On W. Fed St., reaction was ‘Oakhill?’
There we go again. We’re bad. Again.
That was pretty much the expected reaction from the indictments handed down Thursday against several current and former public officials and two business owners accused of manipulating county affairs.
Reaction from many corners Thursday and Friday pointed to the 73-count indictment as yet another black eye for the Valley: “Why would outsiders want to come here?”
You know the mantra.
More than 100 people added their comments to Vindy.com message boards. In the first hours of the news Thursday night, 4,300 readers came to our website for the story, and more than 600 folks downloaded the indictment document from our site.

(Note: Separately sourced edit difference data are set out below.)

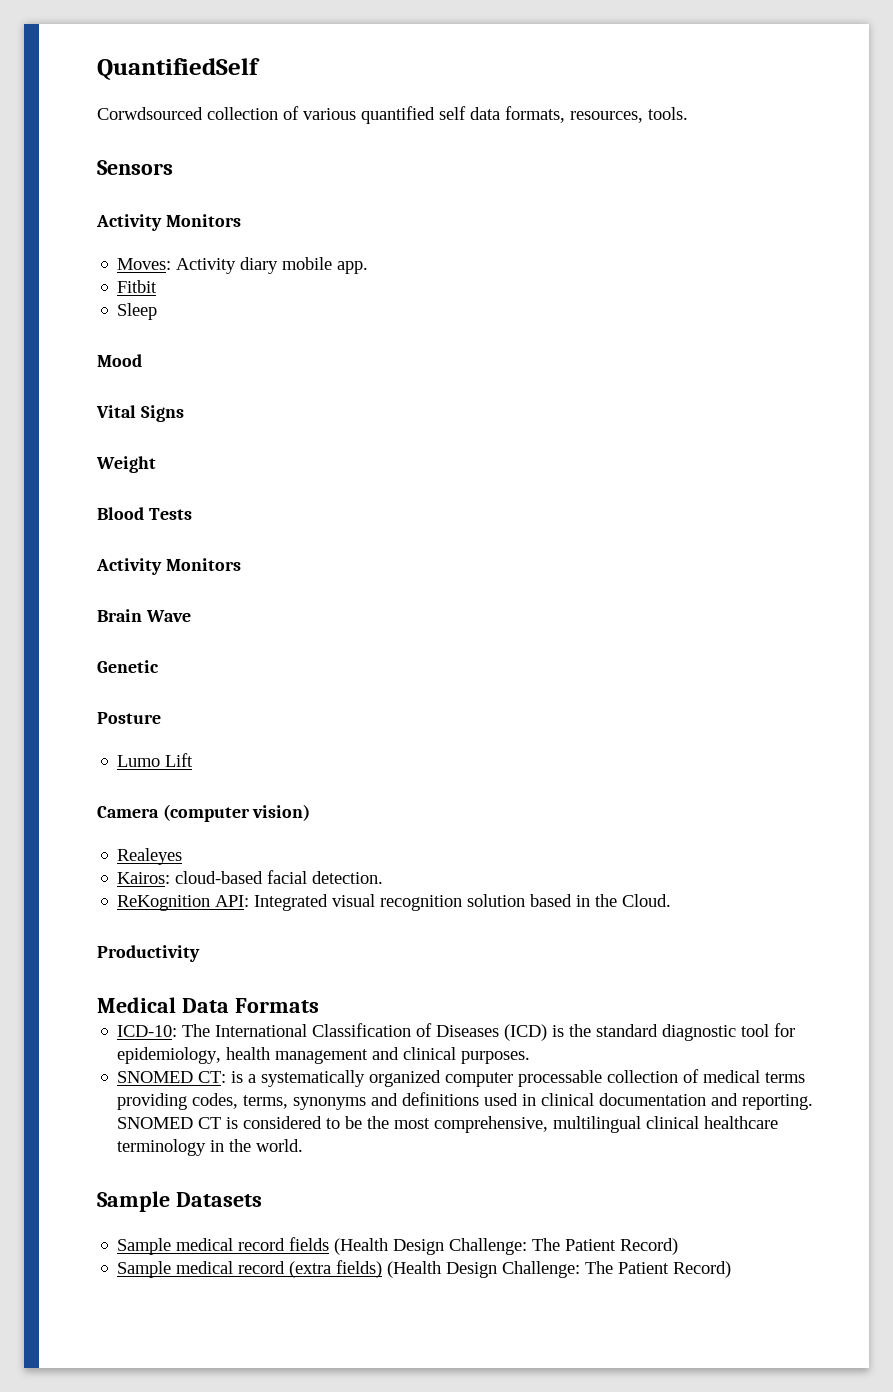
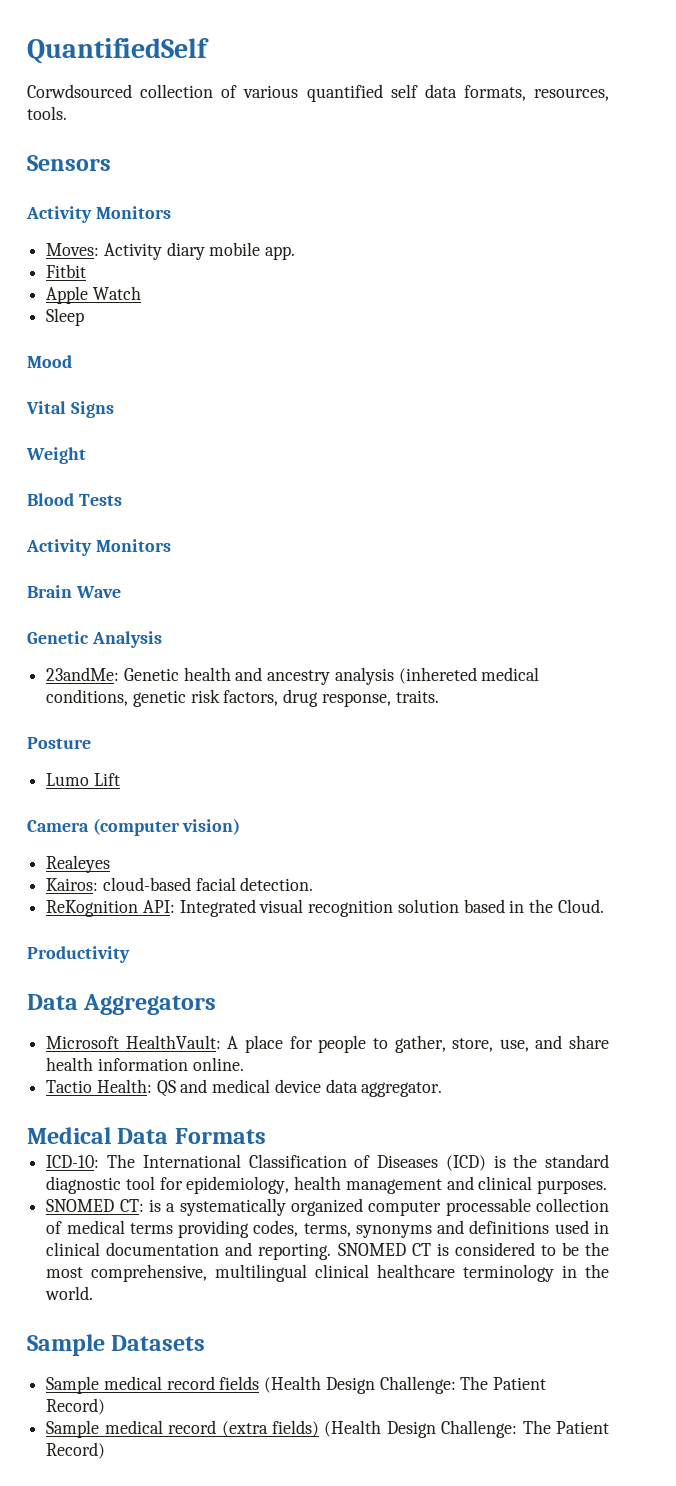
(158, 286) none -> [46,286,141,304] // Apple Watch
(159, 666) none -> [91,631,162,648] [46,667,540,685] [46,689,439,707] Analysis // 23andMe: Genetic health and ancestry analysis (inhereted medical conditions, genetic risk factors, drug response, traits.
(200, 953) none -> [27,994,217,1015] [46,1035,610,1053] [46,1057,244,1071] [46,1079,443,1097] // Data Aggregators // Microsoft HealthVault: A place for people to gather, store, use, and share health information online. // Tactio Health: QS and medical device data aggregator.

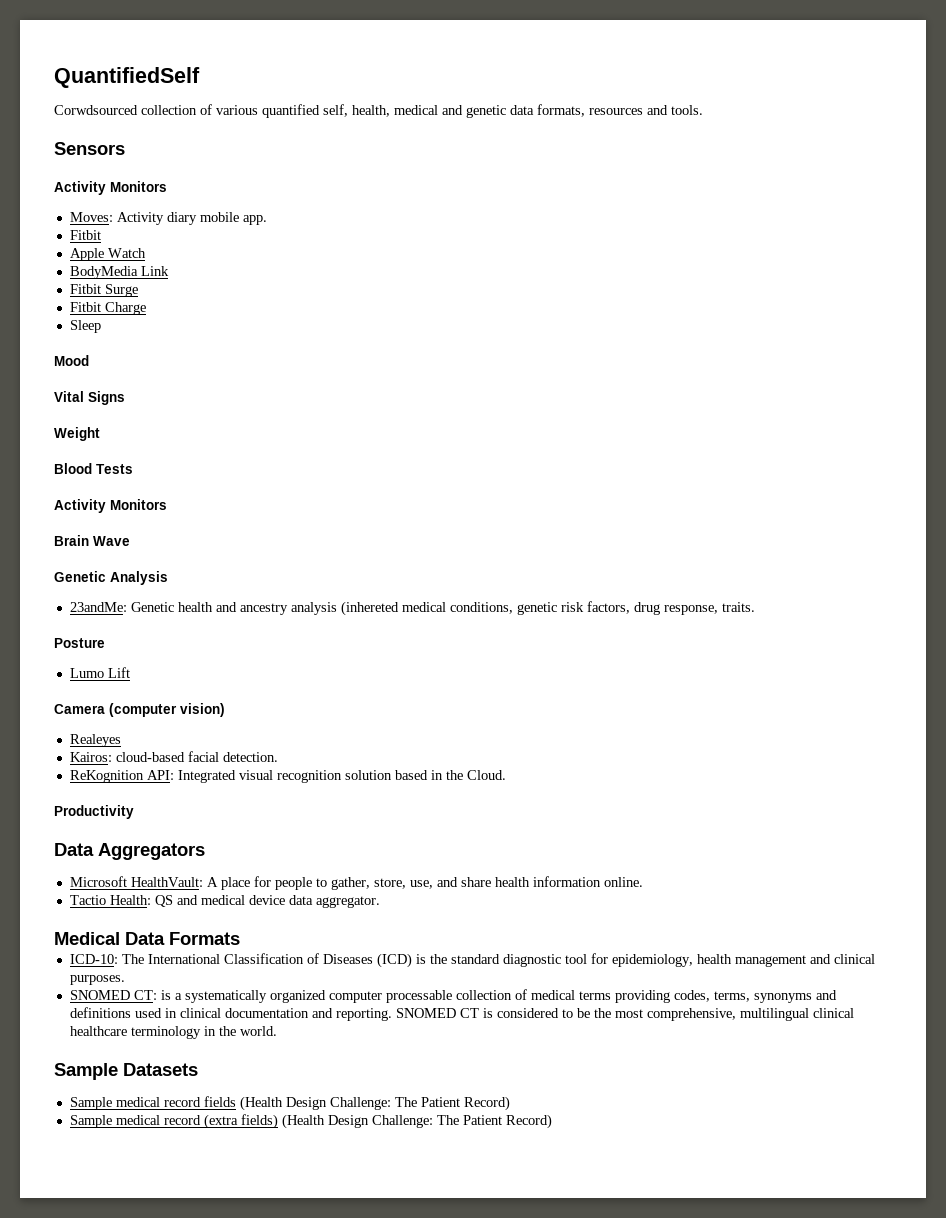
[390,84,609,101] self data formats, resources, -> [323,104,668,118] self, health, medical and genetic data formats, resources and
(141, 293) none -> [69,266,169,279] [69,284,138,297] [69,302,146,315] // BodyMedia Link // Fitbit Surge // Fitbit Charge

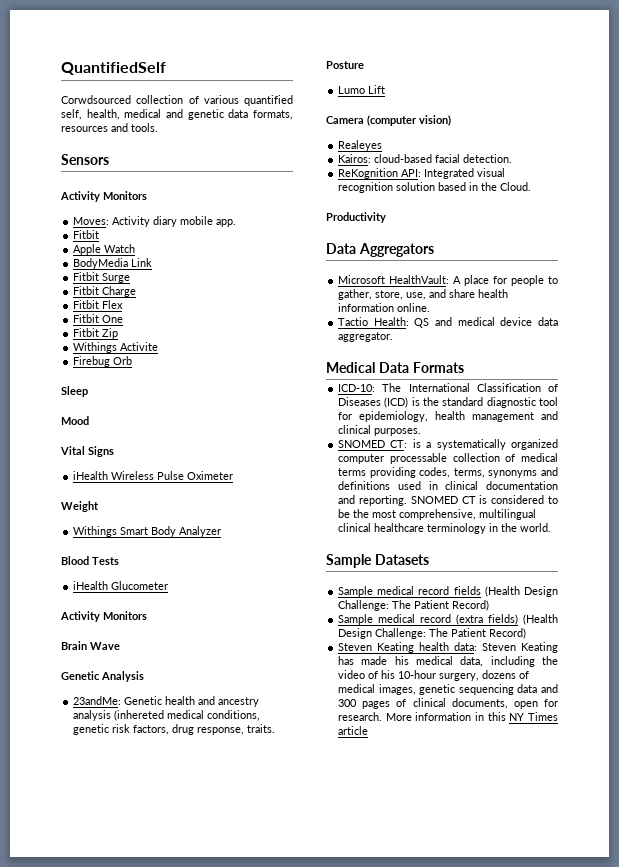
[69,320,101,333] [54,355,89,366] [54,391,125,405] [54,427,100,441] Sleep // Mood // Vital Signs // Weight -> [73,300,124,309] [73,314,124,323] [73,328,119,339] [73,342,159,353] [73,356,133,367] [61,386,88,397] [61,416,89,425] [60,446,114,457] [73,471,234,480] [61,501,99,512] [73,526,222,537] Fitbit Flex // Fitbit One // Fitbit Zip // Withings Activite // Firebug Orb // Sleep // Mood // Vital Signs // iHealth Wireless Pulse Oximeter // Weight // Withings Smart Body Analyzer
(133, 469) none -> [73,581,169,590] // iHealth Glucometer
(552, 1121) none -> [338,642,558,653] [338,656,558,667] [338,670,530,681] [338,684,558,695] [338,698,558,709] [338,712,558,721] [338,726,369,735] // Steven Keating health data: Steven Keating has made his medical data, including the video of his 10-hour surgery, dozens of medical images, genetic sequencing data and 300 pages of clinical documents, open for research. More information in this NY Times article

The truth is, in other places where the Valley really matters, such as downtown on Federal Street, the reaction was quite different. And that is good and bad.
Youngstown’s future percolates daily inside the Youngstown Business Incubator, where 300-plus people click, scan and Tweet away in various tech ways. YBI’s boss, Jim Cossler, said that as of noon Friday, no one at the campus even mentioned the |indictments.
He did not hear about the news Thursday when folks hit our message boards complaining and moaning. He saw it Friday morning.
Inside YBI’s prized child, Turning Technologies, chief executive Mike Broderick said he was aware of the news, but it did not resonate at work.
“There has been no talk of it that I have been involved in here at Turning. Rather, as always, most of us are focusing on the positives that are happening in Turning and the Mahoning Valley.”
Between the county’s government struggles and bright successes such as YBI is an alphabet soup of nonprofits that sustain our community and also rely on it — depending on the hand that’s extended.
Phil Kidd of Mahoning Valley Organizing Collaborative said Thursday’s news slows things down a bit, but just a bit.
“I don’t think [the indictments] impact what’s going on on the ground. There’s a new, emerging Youngstown. Then there are parts that are dying off — like the old politics.
“To me, [Thursday] is part of the transition.”
It’s appealing, to a degree, that the brightest minds just soldier on regardless.
But inevitably, those minds will need to be more than sources of innovation. They need to be solutions to this leadership problem we have.
Of the indicted officials, I know a couple of them to say “hello” and “nice weather” — not much more. But I’m not inspired by great college careers that go right from campus and into government — especially in this town. It’s too easy to become leveraged ladder-climbers on the public dole, and influenced by folks such as the Cafaros.
True, Thursday’s indictment targets are not convicted, only charged. But having seen the 7 inches or so of records, what they did, if not a crime, then surely was not pure.
Kidd says that time is close for new leaders.
“There’s a new wave stepping up,” said Kidd. “We don’t want story lines like this. The talent is here, and the seeds are planted.”
Another downtowner — not from here, but in the YBI circles — is not so sure.
“Do you really want to spend your time fighting? You have embedded groups here that will fight till the end over things that are not that important. I can’t recall anyone looking to the county to come up with a solution for the Valley.”
I agree with that to an extent. There may not be solutions from the county. But there are our tax dollars. Millions of them. And those have to be spent by someone.
The indictments this week hardly deflate the Valley and all that is going on downtown or at V&M or at Lordstown or at YBI.
But they open a door for the right things that have been happening elsewhere to possibly happen in government.
It just needs the right people to step up.
Todd Franko is editor of The Vindicator.